#### What you will do:
Exactly and only the lines from the one with "TEDDY BEAR EMBROIDERY" through the end of the listing are to be transcribed, both ends included.

#### Given records:

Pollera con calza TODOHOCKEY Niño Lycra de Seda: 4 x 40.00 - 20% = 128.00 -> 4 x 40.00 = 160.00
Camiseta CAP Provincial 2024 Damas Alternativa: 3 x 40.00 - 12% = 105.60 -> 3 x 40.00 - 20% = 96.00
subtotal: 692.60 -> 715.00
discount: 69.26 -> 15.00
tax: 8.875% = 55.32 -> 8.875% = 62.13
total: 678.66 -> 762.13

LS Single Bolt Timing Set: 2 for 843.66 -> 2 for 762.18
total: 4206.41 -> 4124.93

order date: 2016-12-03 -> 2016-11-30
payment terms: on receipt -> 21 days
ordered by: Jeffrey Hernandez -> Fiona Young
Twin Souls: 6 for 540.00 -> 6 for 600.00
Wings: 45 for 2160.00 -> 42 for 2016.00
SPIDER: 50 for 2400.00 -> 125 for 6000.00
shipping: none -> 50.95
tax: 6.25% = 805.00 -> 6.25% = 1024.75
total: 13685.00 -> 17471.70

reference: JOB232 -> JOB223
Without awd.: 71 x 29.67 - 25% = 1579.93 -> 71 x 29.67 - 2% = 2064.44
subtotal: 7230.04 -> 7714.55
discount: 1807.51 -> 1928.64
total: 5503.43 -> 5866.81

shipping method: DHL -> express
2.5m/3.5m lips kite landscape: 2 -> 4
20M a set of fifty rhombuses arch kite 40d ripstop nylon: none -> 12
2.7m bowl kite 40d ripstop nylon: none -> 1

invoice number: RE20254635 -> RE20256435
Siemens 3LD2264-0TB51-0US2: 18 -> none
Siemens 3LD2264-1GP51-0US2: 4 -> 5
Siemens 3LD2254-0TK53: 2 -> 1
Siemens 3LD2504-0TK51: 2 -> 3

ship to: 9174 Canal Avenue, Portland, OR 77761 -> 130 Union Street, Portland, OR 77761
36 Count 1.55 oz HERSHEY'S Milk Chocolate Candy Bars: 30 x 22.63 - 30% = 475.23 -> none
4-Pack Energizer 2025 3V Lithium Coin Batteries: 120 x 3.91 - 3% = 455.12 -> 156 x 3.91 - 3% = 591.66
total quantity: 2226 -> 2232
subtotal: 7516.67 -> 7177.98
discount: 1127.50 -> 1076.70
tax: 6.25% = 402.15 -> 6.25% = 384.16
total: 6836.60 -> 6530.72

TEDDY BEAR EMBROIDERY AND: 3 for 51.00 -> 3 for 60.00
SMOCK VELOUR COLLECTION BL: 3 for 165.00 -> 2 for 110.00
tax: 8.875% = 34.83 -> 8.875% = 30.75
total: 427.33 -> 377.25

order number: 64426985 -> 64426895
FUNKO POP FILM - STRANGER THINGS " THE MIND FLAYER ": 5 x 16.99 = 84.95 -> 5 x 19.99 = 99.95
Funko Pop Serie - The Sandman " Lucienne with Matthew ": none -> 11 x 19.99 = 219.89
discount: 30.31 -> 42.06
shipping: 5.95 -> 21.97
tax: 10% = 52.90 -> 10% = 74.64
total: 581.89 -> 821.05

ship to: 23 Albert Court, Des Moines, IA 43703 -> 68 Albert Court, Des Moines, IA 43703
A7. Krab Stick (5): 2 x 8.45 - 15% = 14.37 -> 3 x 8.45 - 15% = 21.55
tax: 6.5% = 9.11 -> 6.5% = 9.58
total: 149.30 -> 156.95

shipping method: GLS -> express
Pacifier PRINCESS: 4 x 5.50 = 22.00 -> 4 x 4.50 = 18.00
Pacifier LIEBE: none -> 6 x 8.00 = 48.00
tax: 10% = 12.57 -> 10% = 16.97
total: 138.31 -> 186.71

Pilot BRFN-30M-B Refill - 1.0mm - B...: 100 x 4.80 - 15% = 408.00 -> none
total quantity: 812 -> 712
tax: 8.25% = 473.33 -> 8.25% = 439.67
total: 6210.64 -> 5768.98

#### Exercise output:
TEDDY BEAR EMBROIDERY AND: 3 for 51.00 -> 3 for 60.00
SMOCK VELOUR COLLECTION BL: 3 for 165.00 -> 2 for 110.00
tax: 8.875% = 34.83 -> 8.875% = 30.75
total: 427.33 -> 377.25

order number: 64426985 -> 64426895
FUNKO POP FILM - STRANGER THINGS " THE MIND FLAYER ": 5 x 16.99 = 84.95 -> 5 x 19.99 = 99.95
Funko Pop Serie - The Sandman " Lucienne with Matthew ": none -> 11 x 19.99 = 219.89
discount: 30.31 -> 42.06
shipping: 5.95 -> 21.97
tax: 10% = 52.90 -> 10% = 74.64
total: 581.89 -> 821.05

ship to: 23 Albert Court, Des Moines, IA 43703 -> 68 Albert Court, Des Moines, IA 43703
A7. Krab Stick (5): 2 x 8.45 - 15% = 14.37 -> 3 x 8.45 - 15% = 21.55
tax: 6.5% = 9.11 -> 6.5% = 9.58
total: 149.30 -> 156.95

shipping method: GLS -> express
Pacifier PRINCESS: 4 x 5.50 = 22.00 -> 4 x 4.50 = 18.00
Pacifier LIEBE: none -> 6 x 8.00 = 48.00
tax: 10% = 12.57 -> 10% = 16.97
total: 138.31 -> 186.71

Pilot BRFN-30M-B Refill - 1.0mm - B...: 100 x 4.80 - 15% = 408.00 -> none
total quantity: 812 -> 712
tax: 8.25% = 473.33 -> 8.25% = 439.67
total: 6210.64 -> 5768.98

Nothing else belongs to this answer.